Termasuk kebiasaan mayoritas pondok pesantren yang ada di Indonesia dalam hal pengangkatan pengasuh adalah memilih dari keluarga dalem sendiri. Seperti sang putra kiayi sendiri, menantu ataupun sanak keluarga lainnya yang dianggap mumpuni memegang pucuk pimpinan. Sehingga, tak heran jika seorang lora (putra kiayi, madura) yang telah dikader sebagai pengganti ayahnya digodok dan digembleng dengan berbagai pengajaran dan pendidikan sebagai upaya pematangan jiwanya mengingat tanggung jawab yang akan dipikulnya adalah besar.
Seorang kiayi –juga dalam budaya keindonesiaan- adalah seorang ulama yang secara lahir telah mempunyai kemampuan yang mumpuni dalam masalah ilmu keagamaan islam. Dan secara batin ia telah memiliki kematangan jiwa untuk menjadi seorang pemimpin yang bisa mempertanggung jawabkan kepemimpinannya dihadapan manusia dan dihadapan Allah SWT. “setiap kamu itu adalah pemimpin. Dan setiap kamu akan dimintai pertanggung jawaban atas kepemimpinannya” (Al-Hadits).
Eksistensi Kiayi Sebagai Negarawan dan Nasionalis
Jika kita membuka lembaran sejarah perkembangan islam di Indonesia, kita akan menemukan banyak catatan yang menyebutkan peranan kiayi dalam usaha penyebaran islam di tanah air. Mulai sejak pertama kali masuknya islam ke Indonesia, para kiayi/ulama memang telah menfokuskan perhatiannya dan mencurahkan pemikirannya dalam rangka meninggikan kalimat Allah di bumi Indonesia. Hingga pada akhirnya, mujahadah mereka yang besar itu membuahkan hasil yang besar pula;  agama islam secara turun-temurun telah tersebar keseluruh penjuru nusantara.

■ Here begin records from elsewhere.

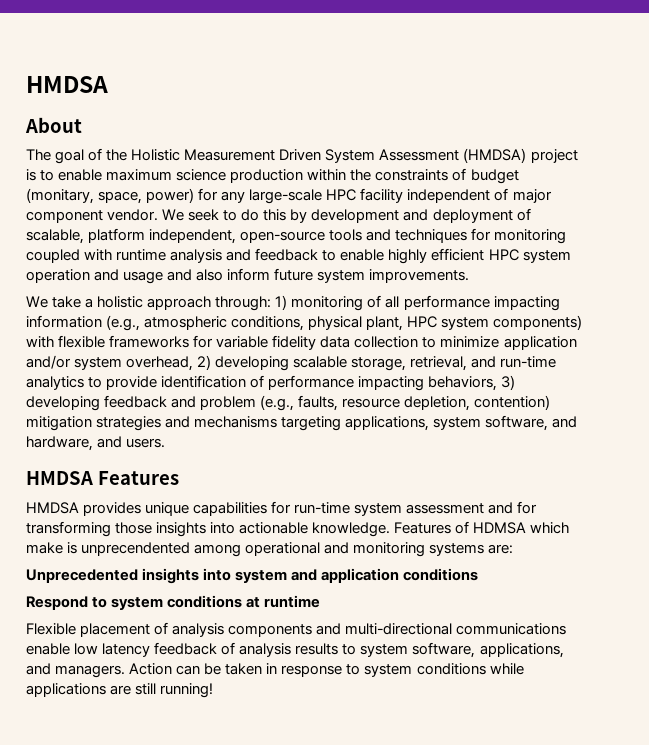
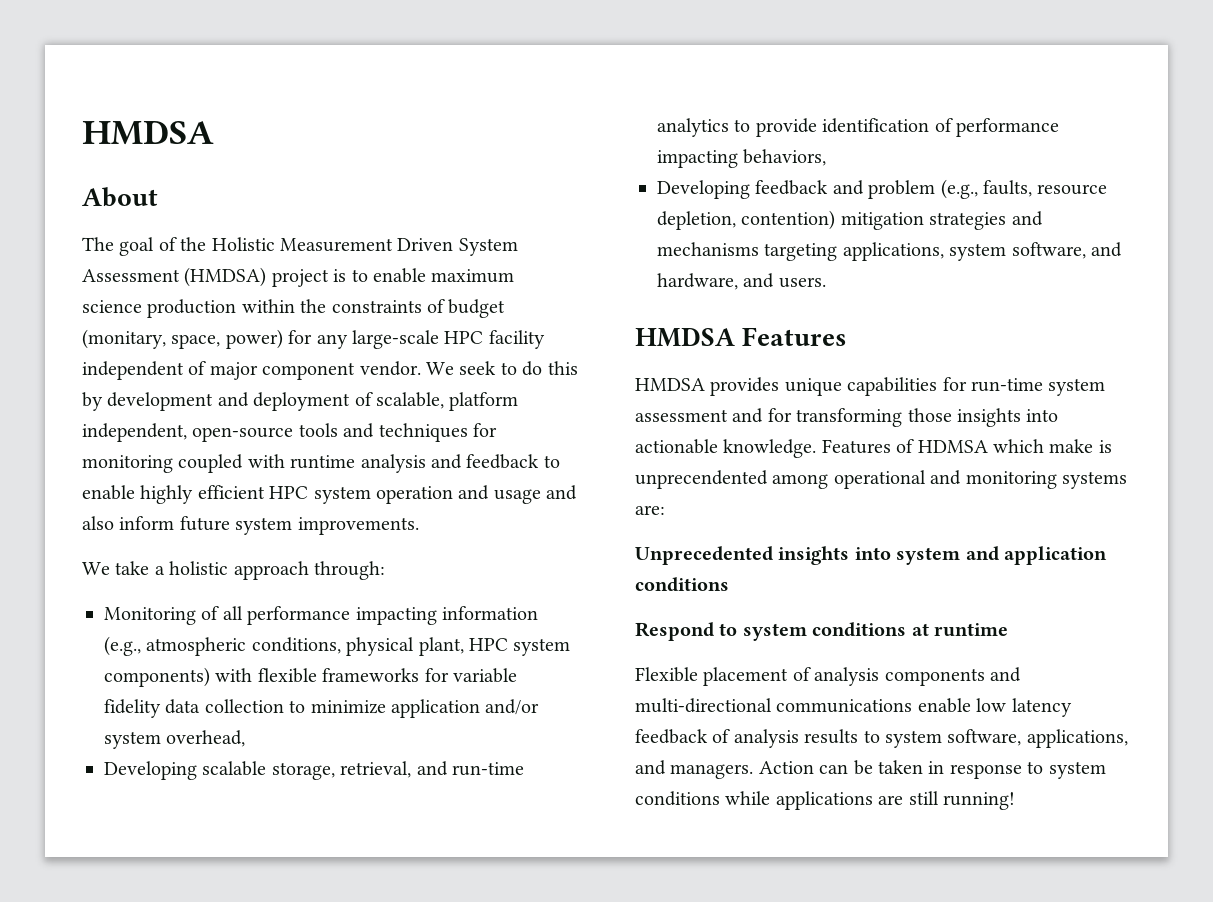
[275,295,364,311] 1) monitoring -> [104,607,196,625] // Monitoring
[197,355,290,371] 2) developing -> [104,761,197,780] // Developing
[501,375,516,390] [26,396,100,411] 3) developing -> [657,180,750,199] // Developing

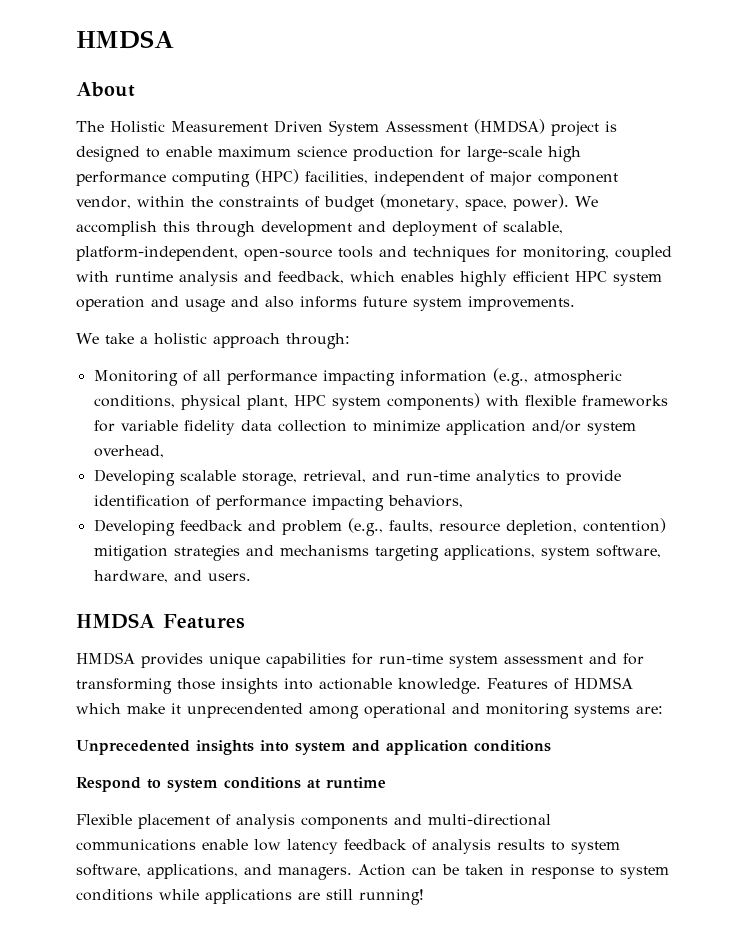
[119,237,207,256] goal of the -> (104, 126) none
(347, 275) none -> [76,146,140,162] designed
(237, 308) none -> [440,146,581,162] [76,169,618,187] [76,196,131,209] for large-scale high performance computing (HPC) facilities, independent of major component vendor,
[82,329,545,349] [82,361,578,380] [82,392,103,411] (monitary, space, power) for any large-scale HPC facility independent of major component vendor. We seek to do this by -> [380,194,598,211] [76,221,255,237] (monetary, space, power). We accomplish this through
[449,392,519,411] [82,423,187,442] platform independent, -> [76,246,238,261] platform-independent,
[82,455,173,473] monitoring -> [523,246,609,262] monitoring,
[466,454,560,469] [82,485,135,500] feedback to enable -> [278,271,454,284] feedback, which enables
[119,516,175,530] inform -> [300,296,357,308] informs
[1091,242,1122,257] and -> (661, 551) none
[1098,440,1112,453] is -> [171,703,181,714] it

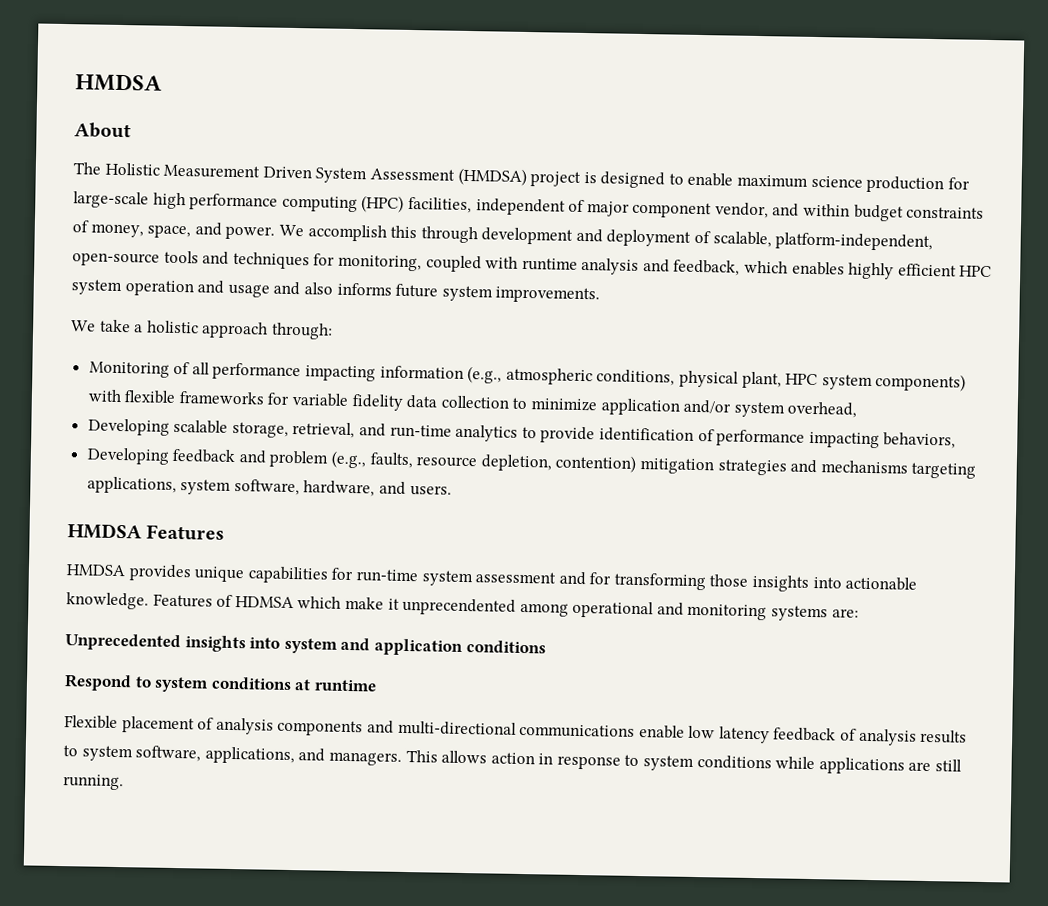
[137,194,569,212] within the constraints of budget (monetary, space, power). -> [772,203,985,222] [72,220,276,240] and within budget constraints of money, space, and power.
[358,864,504,876] Action can be taken -> [405,750,535,765] This allows action
[359,889,424,905] running! -> [63,774,124,791] running.

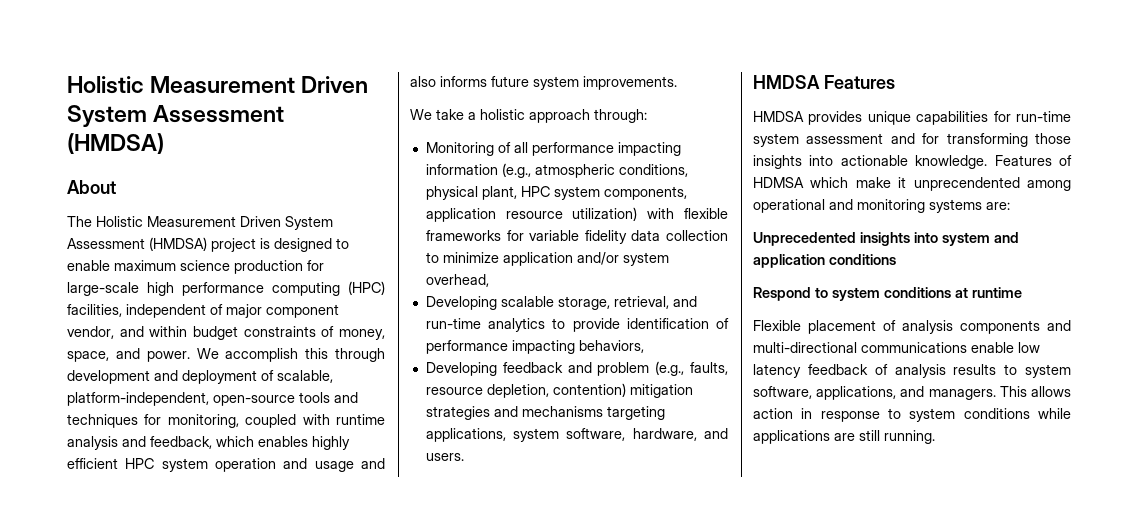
[75,73,162,92] HMDSA -> [67,76,369,94] [67,105,285,127] [67,133,164,154] Holistic Measurement Driven System Assessment (HMDSA)
[875,373,967,392] components) -> [603,186,687,200] [425,207,638,222] components, application resource utilization)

Berkat jasa-jasa mereka itulah, kita pada saat ini dapat merasakan manisnya islam sebagaimana para sahabat pada saat datangnya nabi Muhammad dan Al-Qur’an serta risalah islam yang komprehensif dan universal.
Secara historis, perananan kiayi/ulama kembali terlihat dalam sejarah kebangsaan. Mulai sejak sebelum kemerdekaan, kiayi dengan pesantrennya sudah melahirkan para pejuang dan pahlawan bangsa. Ir. Soekarno yang sebagai proklamator kemerdekaan Republik Indonesia adalah salah seorang dari sekian banyak pejuang kemerdekaan yang lahir dari bilik pesantren. Dengan didikan yang acapkali dinilai sebagai didikan yang ‘keras’, ternyata pesantren telah berhasil membuahkan sebuah kemerdekaan Indonesia melalui tangan anak-anaknya; yaitu para pejuang yang senantiasa memperjuangkan hak-hak bangsa dan secara konsisten memenuhi hak-hak jiwanya dengan ketaatan kepada Allah yang didasari keimanan yang sejati kepada-Nya. Terlalu banyak bukti yang menunjukkan peranan besar kiayi bagi kemerdekaan bangsa dan perkembangannya baik yang secara langsung terjun kemedan juang maupun tidak langsung melalui perantara yang lebih efektif. Sehingga, dari saking besarnya jasa-jasa kiayi/ulama dan pesantren pada bangsa dan negara, ironis sekali jikalau penanan mereka dilupakan dan diahapuskan dari sejarah kebangsaan, kenegaraan dan kemerdekaan.
Secara realitas, kita dapat melihat peranan tersebut terus berlanjut pada zaman kita saat ini. Tidak sedikit dari kalangan kiayi/ulama yang terjun langsung ke parlemen sebagai pahlawan bangsa, memperjuangkan hak-hak bangsa dan memberikan apa yang menjadi hak rakyat. Mulai dari yang jadi PNS, DPR, DPD, MPR, bahkan ada yang sampai memegang pucuk pimpinan Negara, yaitu sebagai Presiden.
Itulah kira-kira salah satu bukti yang membenarkan bahwa kiayi tidak hanya memperhatikan masalah keagamaan dan kepesantrenan saja, melainkan juga berperan penting sebagai negarawan dan nasionalis. Sehingga timbul sebuah image; bahwa suatu negara tidaklah ‘sah’ tanpa adanya andil kiayi/ulama dalam struktur kenegaraan. Wallahu A’lam Bish Shawaab.

*penulis adalah lora PP. Salafiyah Asshomadiyah Burneh Bangkalan Madura.